Exhibited: Kermit Oliver, DuBose Gallery, Houston, TX, September 18 - 30, 1975.

Illustrated: Kermit Oliver, DuBose Gallery, Houston, TX.

This painting was one of six works in Kermit Oliver's second solo exhibition at the DuBose Gallery; from the same exhibition, K. J.'s Calf, 1975, is now in the collection of the Museum of Fine Arts, Houston.

This beautiful oil by Kermit Oliver is a significant early painting by this important Texan artist. With its balance of painterly passages and attention to detail, Dusk captures the essence of Oliver's oeuvre. While displaying the influence of Andrew Wyeth, Oliver created his own form of rugged realism inspired by the Texan landscape. In this painting and other early works like Curtain and Digger, Oliver depicts a lone figure in a landscape, weathered by a life of physical labor and the elements, with a singular focus. Kermit Oliver finds the beauty in nature and the passage of time through close observation and great draughtsmanship.

From a young age, growing up in Refugio, Texas, Kermit Oliver had a passion for depicting his rural surroundings through painting and drawing. Oliver's father was an African-American cowboy who worked on a cattle ranches. He attended Texas Southern University in 1960 where his professor John Biggers inspired him to stay "true to your own message, your own language." After graduating from TSU, Oliver rose to prominence as an artist in Houston in the 1970s. When the DuBose Gallery began to represent him in 1971, he became the first African-American artist in Houston to be represented by a commercial gallery.
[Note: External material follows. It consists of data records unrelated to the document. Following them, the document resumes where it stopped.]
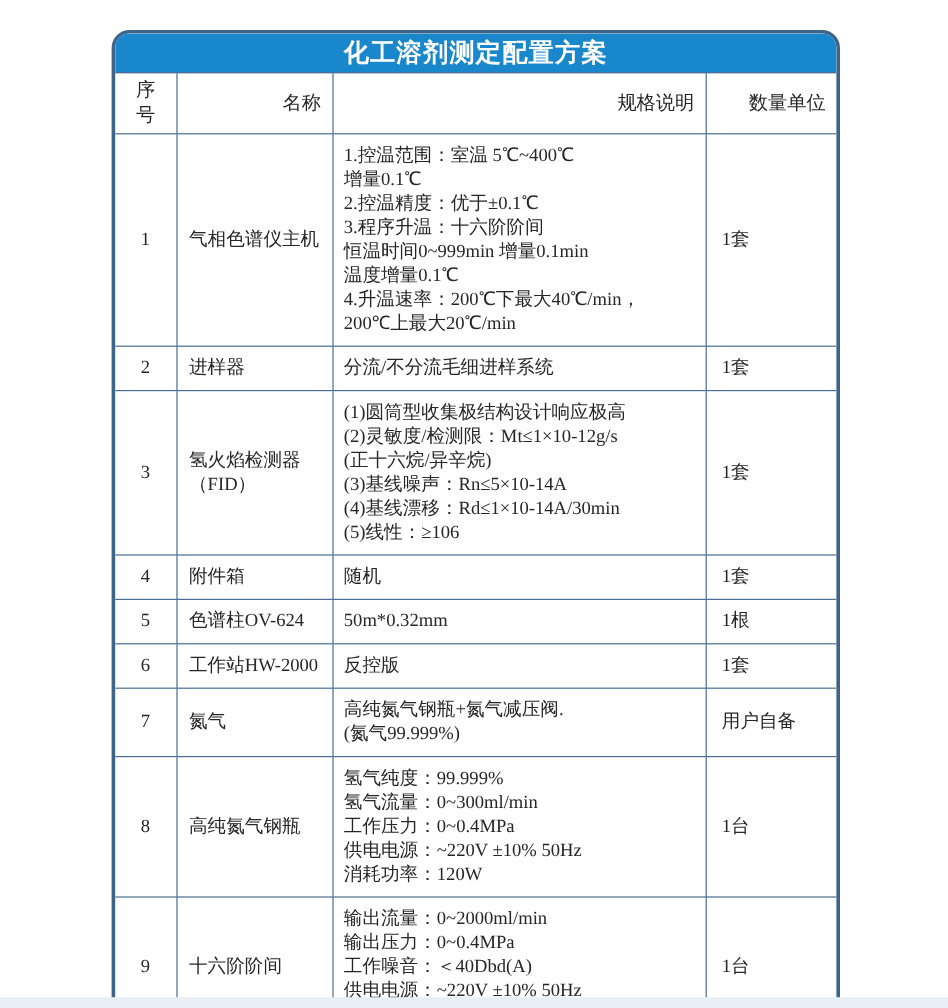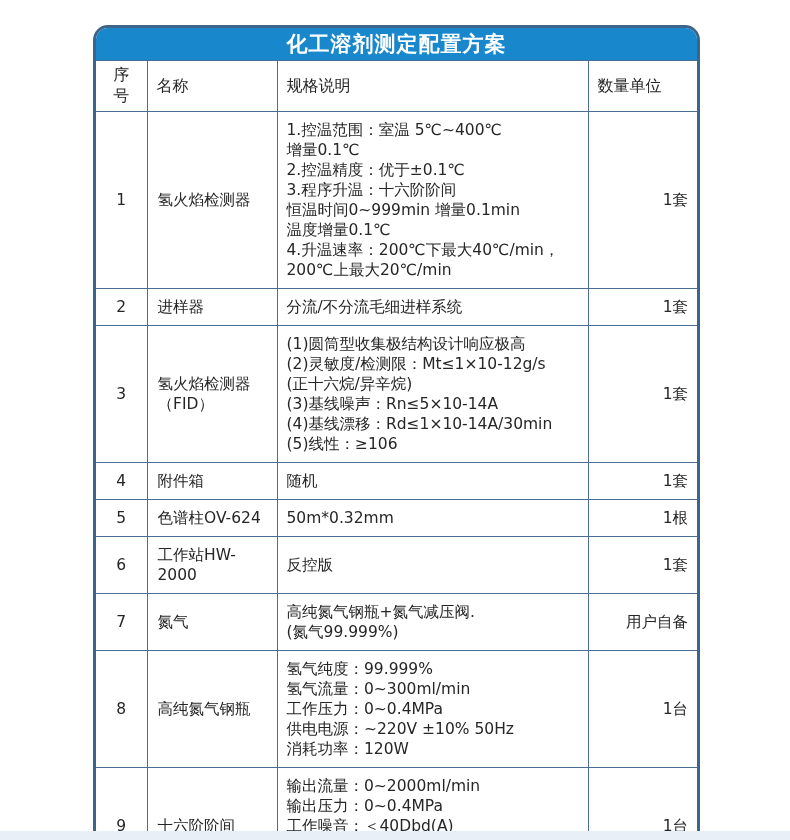--- a/index.html
+++ b/index.html
@@ -15,7 +15,7 @@
     background: #ffffff;
     font-family: "DejaVu Sans", "Liberation Sans", sans-serif;
   }
-  .page { position: relative; width: 790px; height: 840px; background: #ffffff; overflow: hidden; }
+  .page { position: relative; width: 790px; height: 840px; background: #ffffff; overflow: hidden; font-family: Liberation Serif, serif; }
 
   .card {
     position: absolute; left: 93px; top: 25px;

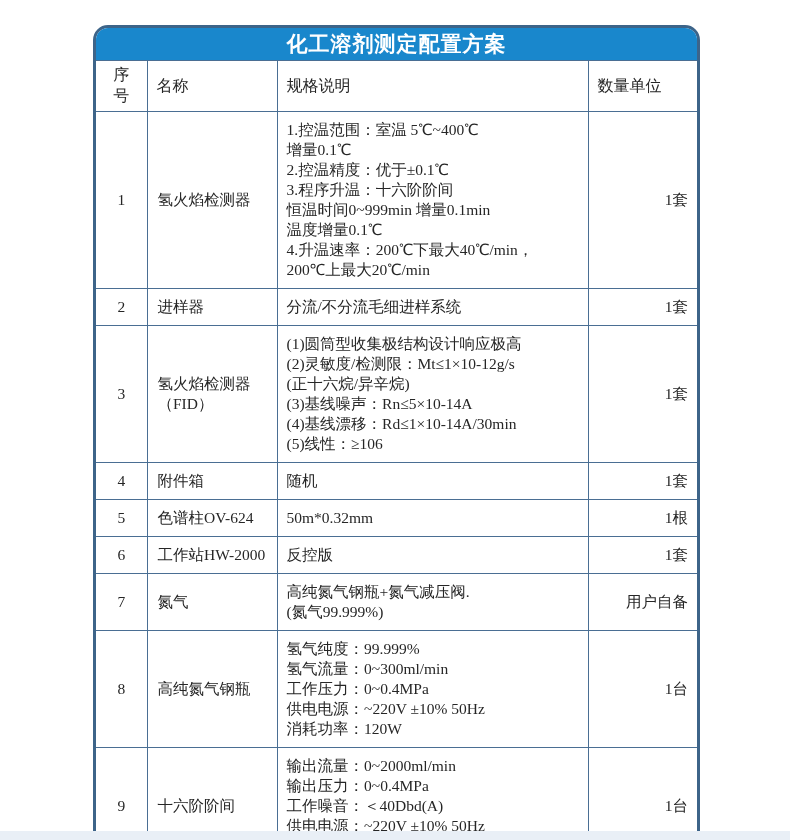--- a/index.html
+++ b/index.html
@@ -72,7 +72,7 @@
   
   .spec-table tr > *:first-child { border-left: none; }
   .spec-table tr > *:last-child { border-right: none; }
-  .spec-table thead th { border-top: none; }
+  .spec-table thead th { border-top: none; text-align: right; }
   .spec-table tbody tr:last-child td { border-bottom: none; }
 
   .bottom-strip {

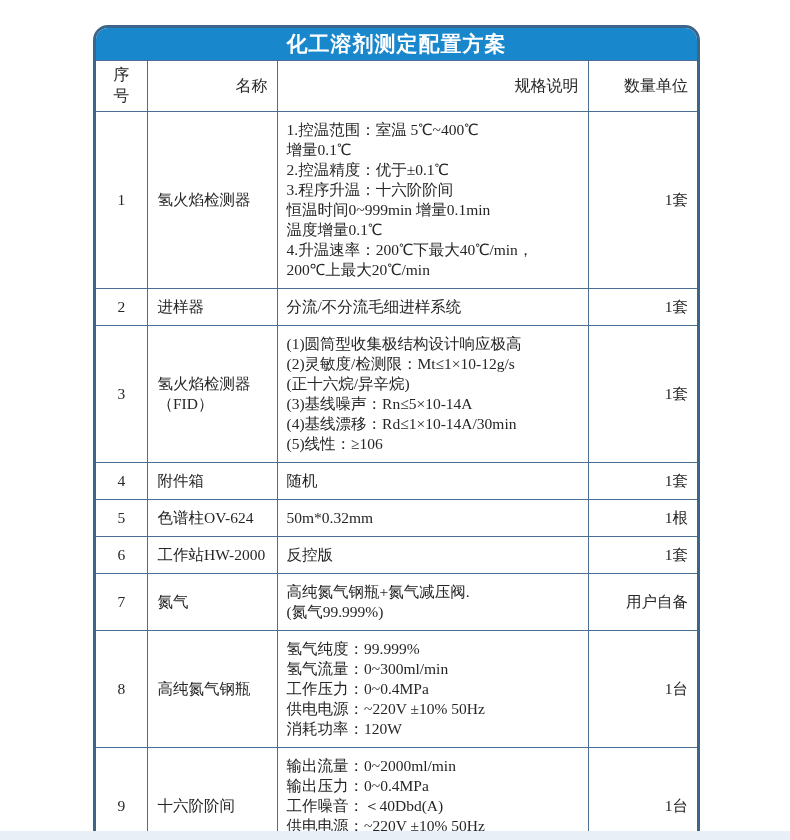--- a/index.html
+++ b/index.html
@@ -109,7 +109,7 @@
       <tbody>
         <tr>
           <td class="c-no">1</td>
-          <td class="c-name">氢火焰检测器</td>
+          <td class="c-name">气相色谱仪主机</td>
           <td class="c-spec">1.控温范围：室温 5℃~400℃
 增量0.1℃
 2.控温精度：优于±0.1℃

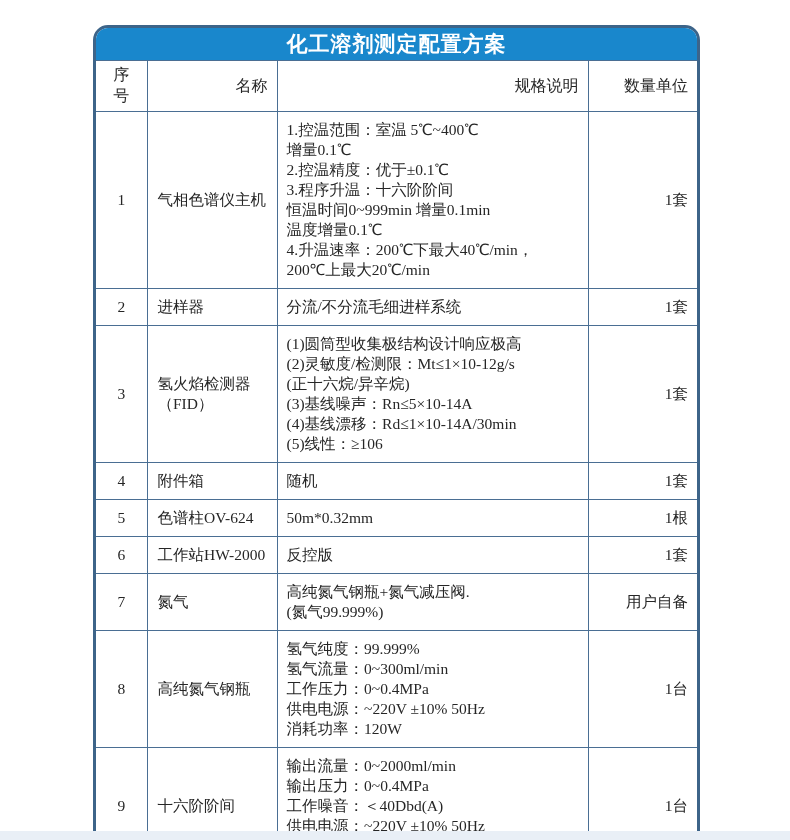--- a/index.html
+++ b/index.html
@@ -67,7 +67,7 @@
   .spec-table td.c-no { text-align: center; padding: 6px 2px; }
   .spec-table td.c-name { padding-left: 10px; }
   .spec-table td.c-spec { white-space: pre-line; }
-  .spec-table td.c-qty { padding-left: 13px; text-align: right; }
+  .spec-table td.c-qty { padding-left: 13px; }
 
   
   .spec-table tr > *:first-child { border-left: none; }

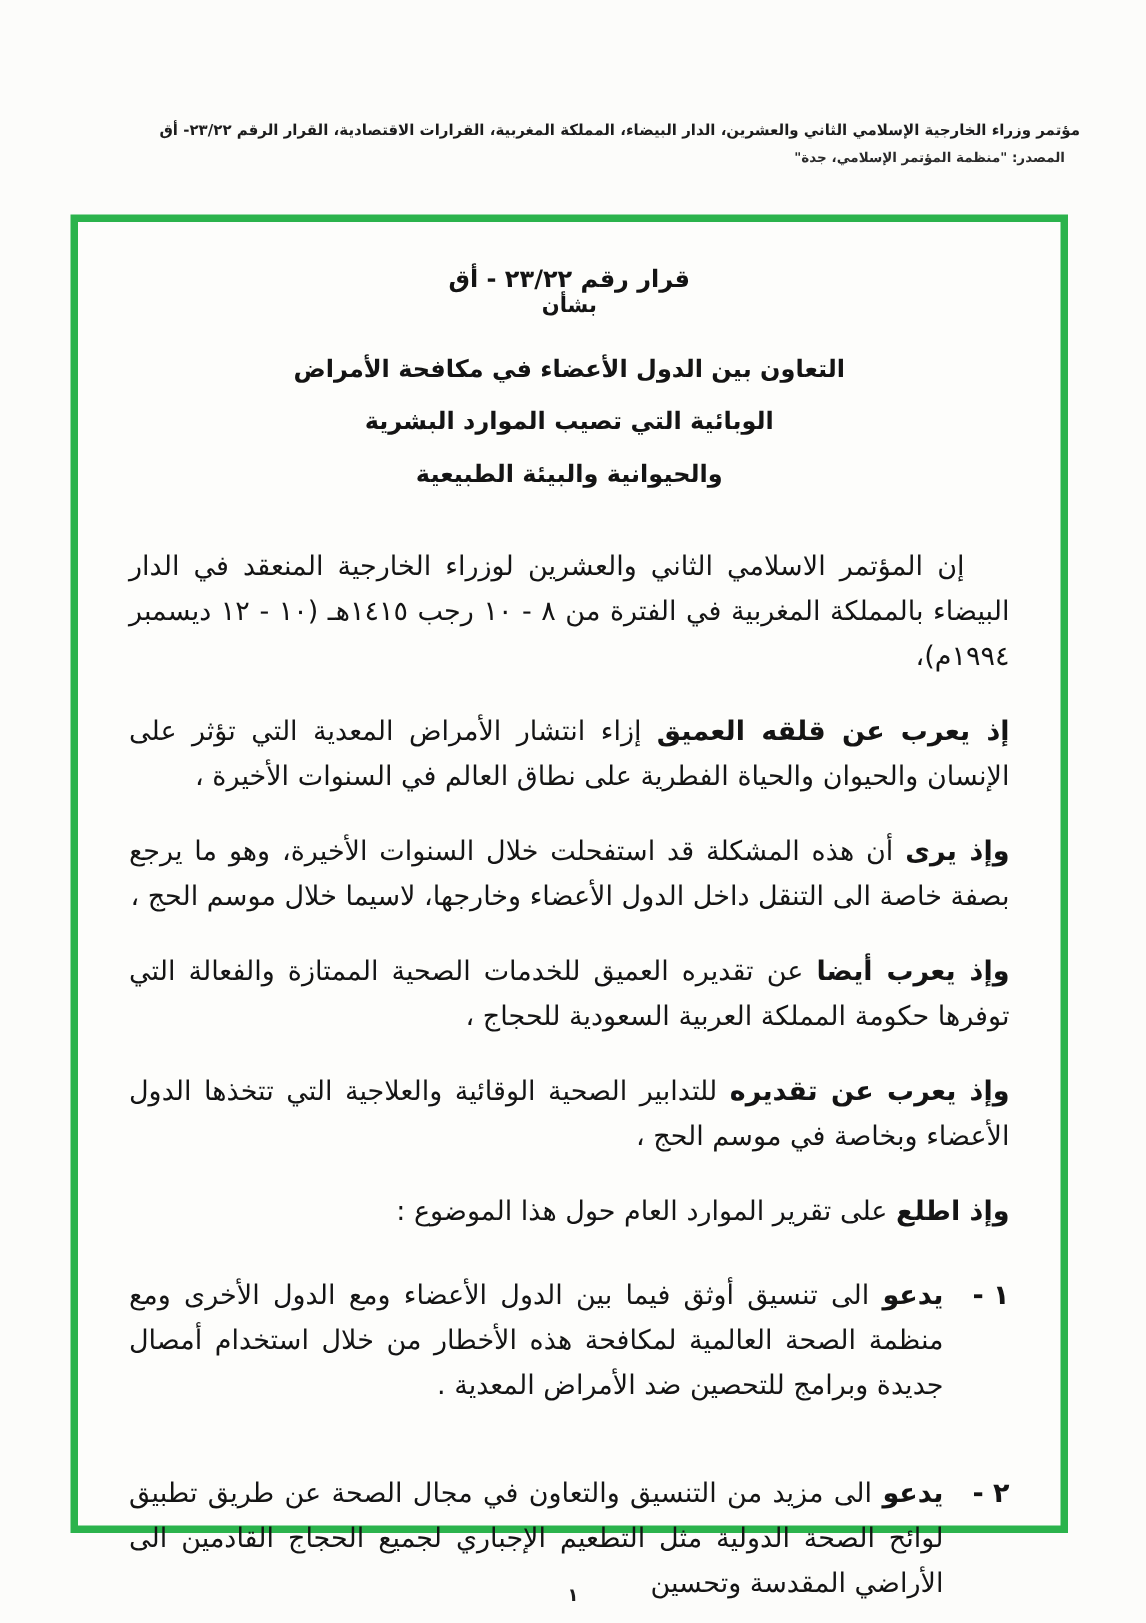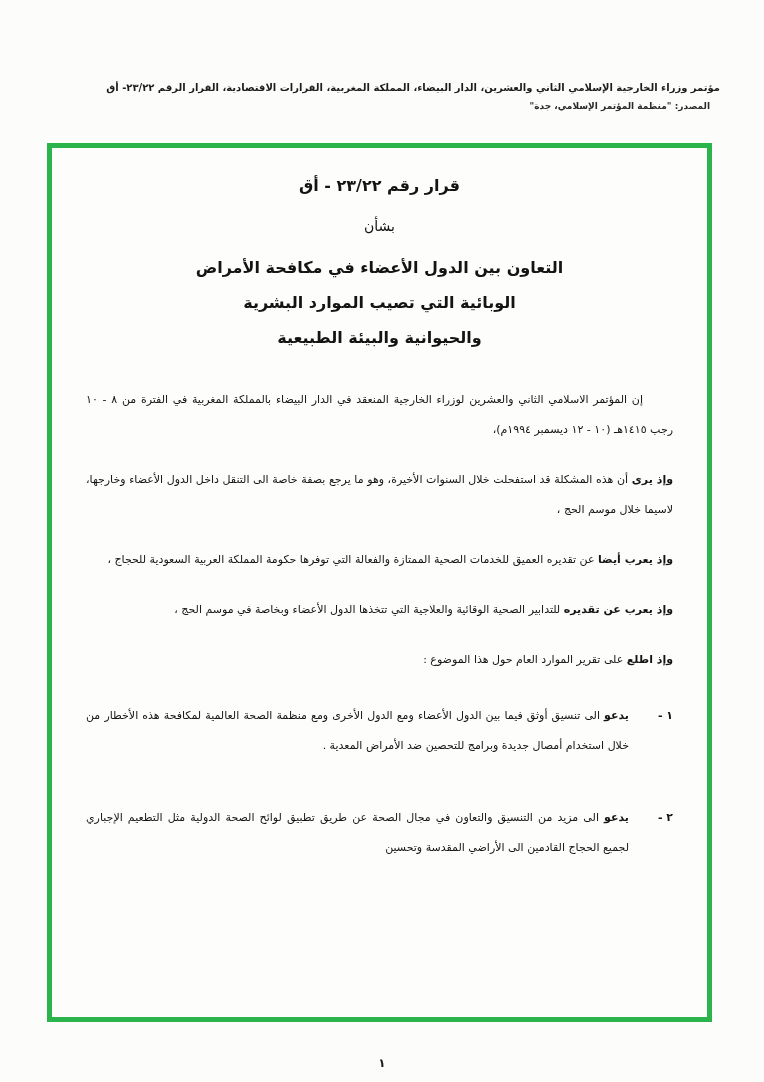--- a/index.html
+++ b/index.html
@@ -53,8 +53,8 @@
   }
   .doc-subtitle {
     font-size: 14px;
-    font-weight: normal;
-    margin-top: 23px;
+    font-weight: bold;
+    margin-top: 1px;
   }
   .heading-line {
     font-size: 16px;

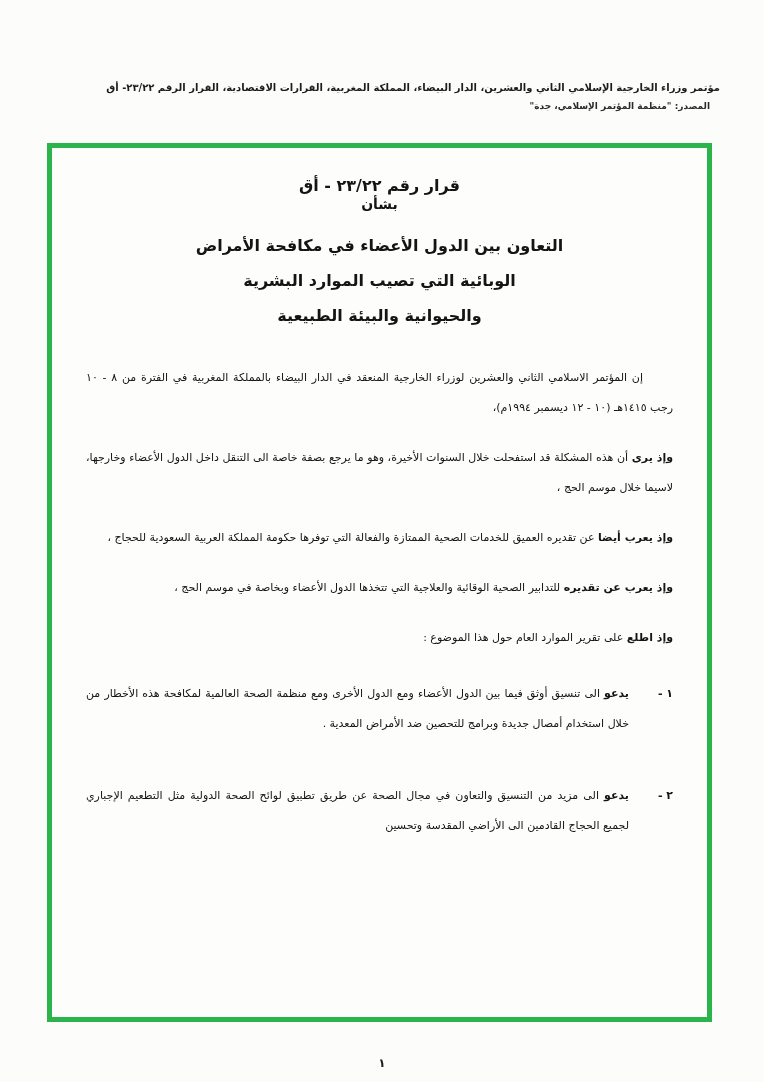--- a/index.html
+++ b/index.html
@@ -65,7 +65,7 @@
 
   .doc-body {
     margin-top: 30px;
-    font-size: 11px;
+    font-size: 18px;
     line-height: 30px;
     text-align: justify;
   }

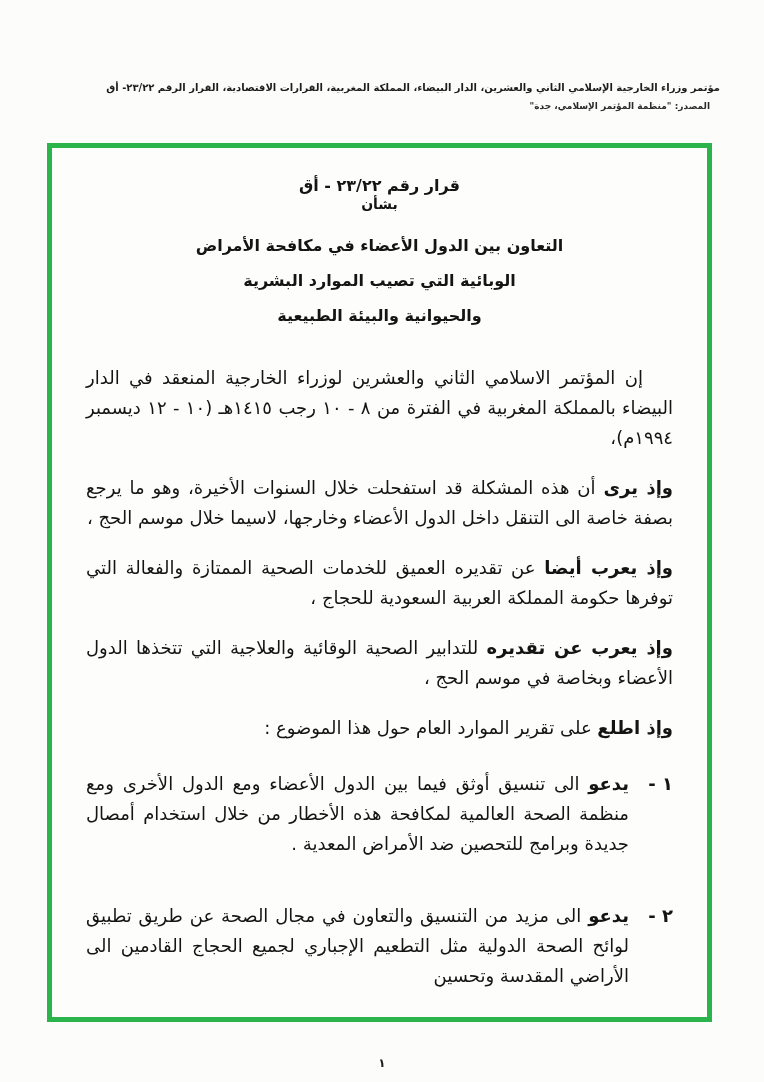--- a/index.html
+++ b/index.html
@@ -121,6 +121,10 @@
 
     <p class="para opening">إن المؤتمر الاسلامي الثاني والعشرين لوزراء الخارجية المنعقد في الدار البيضاء بالمملكة المغربية في الفترة من ٨ - ١٠ رجب ١٤١٥هـ (١٠ - ١٢ ديسمبر ١٩٩٤م)،</p>
 
+    <p class="para">
+      <span class="lead">إذ يعرب عن قلقه العميق</span>
+      <span>إزاء انتشار الأمراض المعدية التي تؤثر على الإنسان والحيوان والحياة الفطرية على نطاق العالم في السنوات الأخيرة ،</span>
+    </p>
 
     <p class="para">
       <span class="lead">وإذ يرى</span>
Oliver and his family moved to Waco in 1984 where, despite the fame from his many Hermès scarf commissions, he retreated from the art world. In 2005, he was honored with a retrospective exhibition of his work at the Museum of Fine Arts, Houston, TX. His work is included in several museum collections including the Museum of Fine Arts, Houston, Texas Southern University, Houston, the Laguna Gloria Art Museum, Austin, and the National Museum of African-American History and Culture, Washington, DC.